Historiquement le 15 août, à Tonneins, est marqué par trois événements qui font les sorties familiales de ce jour férié: les véhicules anciens de Vénès, le concours d’élégance et le vide-grenier de Ferron. Si ces événements associatifs existent depuis toujours, la municipalité a clairement choisi cette année d’afficher son soutien à certains, au mépris d’un autre.

D’un côté le parc de Vénès, un espace public dont l’accès a été interdit aux promeneurs plus d’une semaine avant l’événement et à l’entretien de pelouse millimétré. Pour un événemen le rassemblement des véhicules anciens, qui a été l’objet de nombreuses publications d’annonce sur le Facebook de la Ville (sans oublier le concours d’élégance au théâtre de verdure). Rappelons que ces deux manifestations automobiles conjointes sont associatives, portées l’une par les Passionnés du Lion l’autre par les Calandres Tonneinquaises.

Comme d’habitude, la mairie a mis les petits plats dans les grands pour Vénès avec de nombreux élus présents toute la journée, des agents municipaux mobilisés un jour férié, un barriérage, une scène.
Et dans ce grand raout, elle a totalement oublié et méprisé l’autre événement phare tonneinquais du 15 août. Il serait d’une grande mauvaise foi de nier la différence de traitement incontestable dont a pâti le vide-grenier de Ferron et son association organisatrice, l’AET.
Pas une seule publication numérique en amont, un parc avec 3 toilettes sur quatre inutilisables, un défaut de prévenance flagrant sur la dangerosité de certains arbres (et quand l’un d’eux s’effondre en fond de prairie, heureusement sans gravité, c’est plus sur la venue des services techniques que des élus qu’il faut compter), l’absence de bennes de tri, une visite de dix minutes montre en main du maire Denis Bertolaso et Gabin Peyros, une apparition sans salutation de Manuela Baïona, aucun mention ni photo dans la publication du lundi 17 août: la liste des différences est longue.

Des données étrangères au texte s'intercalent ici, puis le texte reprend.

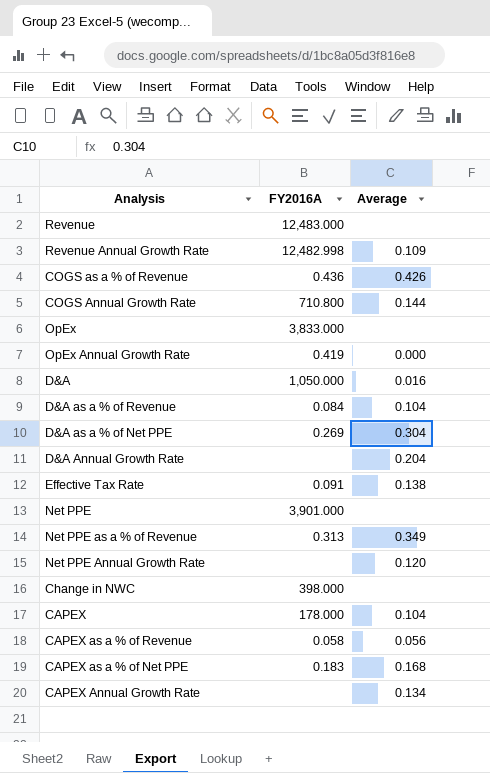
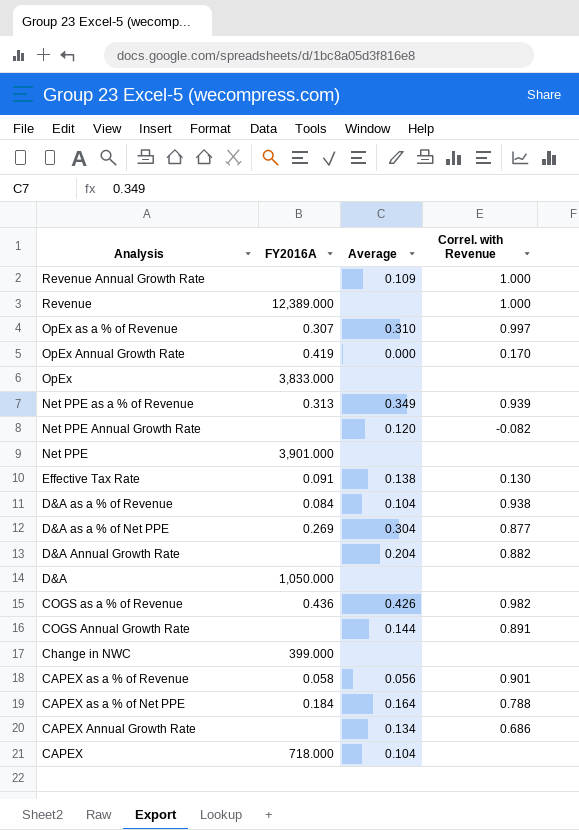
row order: none -> Analysis descending
column Correl. with Revenue | position: none -> 4
Revenue Annual Growth Rate | FY2016A: 12,482.998 -> none
Revenue | FY2016A: 12,483.000 -> 12,389.000
row OpEx as a % of Revenue: none -> 0.307 | 0.310 | 0.997
D&A | Average: 0.016 -> none
COGS Annual Growth Rate | FY2016A: 710.800 -> none
Change in NWC | FY2016A: 398.000 -> 399.000
CAPEX as a % of Net PPE | FY2016A: 0.183 -> 0.184
CAPEX as a % of Net PPE | Average: 0.168 -> 0.164
CAPEX | FY2016A: 178.000 -> 718.000

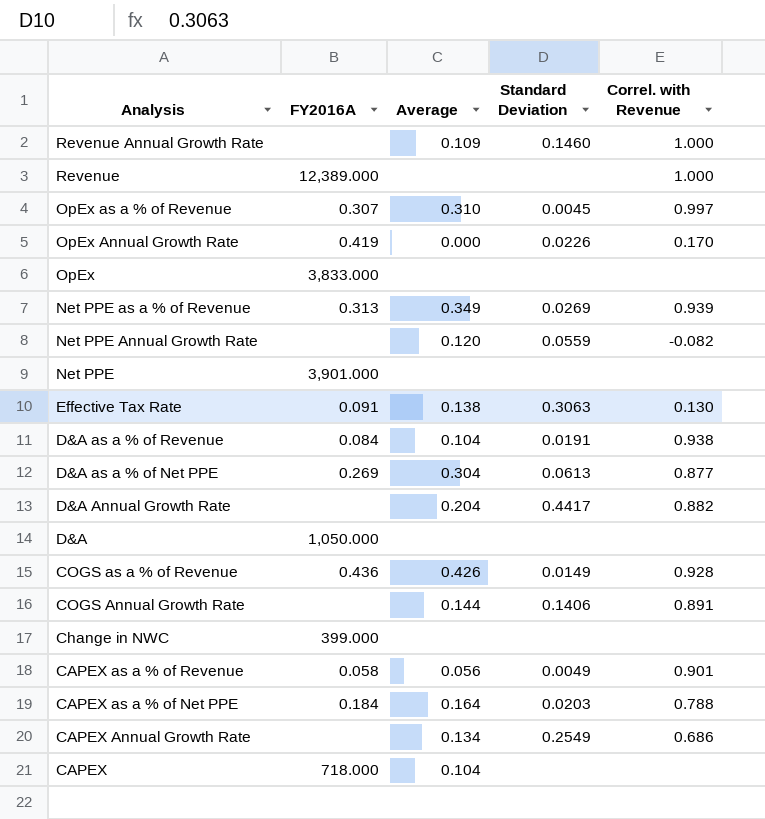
column Standard Deviation | position: none -> 4
COGS as a % of Revenue | Correl. with Revenue: 0.982 -> 0.928

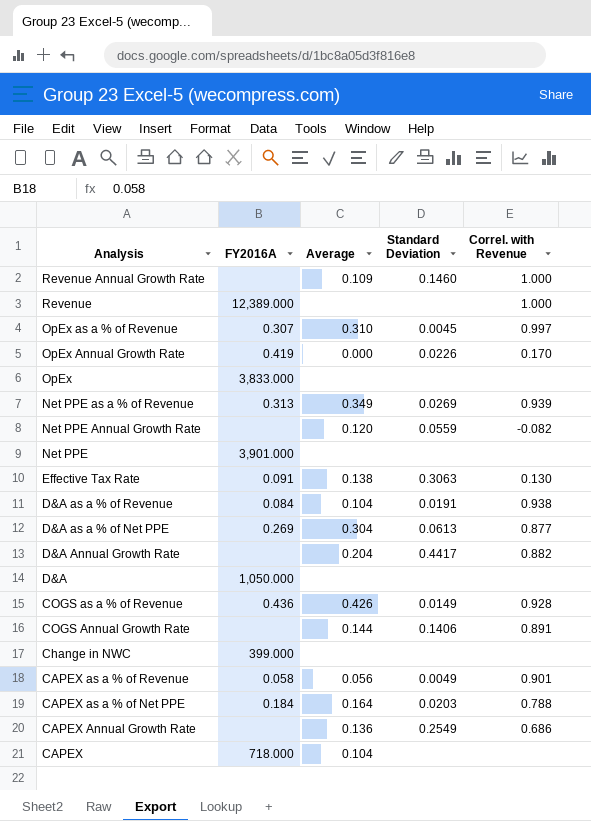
CAPEX Annual Growth Rate | Average: 0.134 -> 0.136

La municipalité a clairement choisi les associations qu’elle souhaitait mettre en avant lors du 15 août (AG).

Un tel mépris laisse évidemment la porte ouverte à de multiples interprétations: le vide-grenier, événement populaire par excellence, n’est-il pas assez chic pour incarner lui aussi le 15 août tonneinquais ? Le rassemblement des véhicules anciens (ou le concours d’élégance) qui attire de profils de collectionneurs plus fortunés est-il plus glamour et moins honteux pour l’image de la ville ? Ou alors la coprésidence de l’association des Calandres Tonneinquaises par l’ex-maire Jean-Pierre Moga devenu l’éminence grise de Denis Bertolaso explique-t-elle cette préférence très claire ?
A moins que l’association des commerçants ne soit pas assez digne d’intérêt et de confiance ou que des rancoeurs politiques obscurcissent l’objectivité de la communication municipale ?

Les faits en tout cas parlent d’eux même: trois associations subventionnées par la mairie, trois événements qui pourraient se compléter en faisant vivre la ville et aucune équité dans la promotion globale.

Le 15 août à Tonneins est déjà le seul événement réellement festif de l’été.
Il serait peut-être judicieux à l’avenir d’éviter de sélectionner les événements en fonction de ses accointances amicales ou politiques.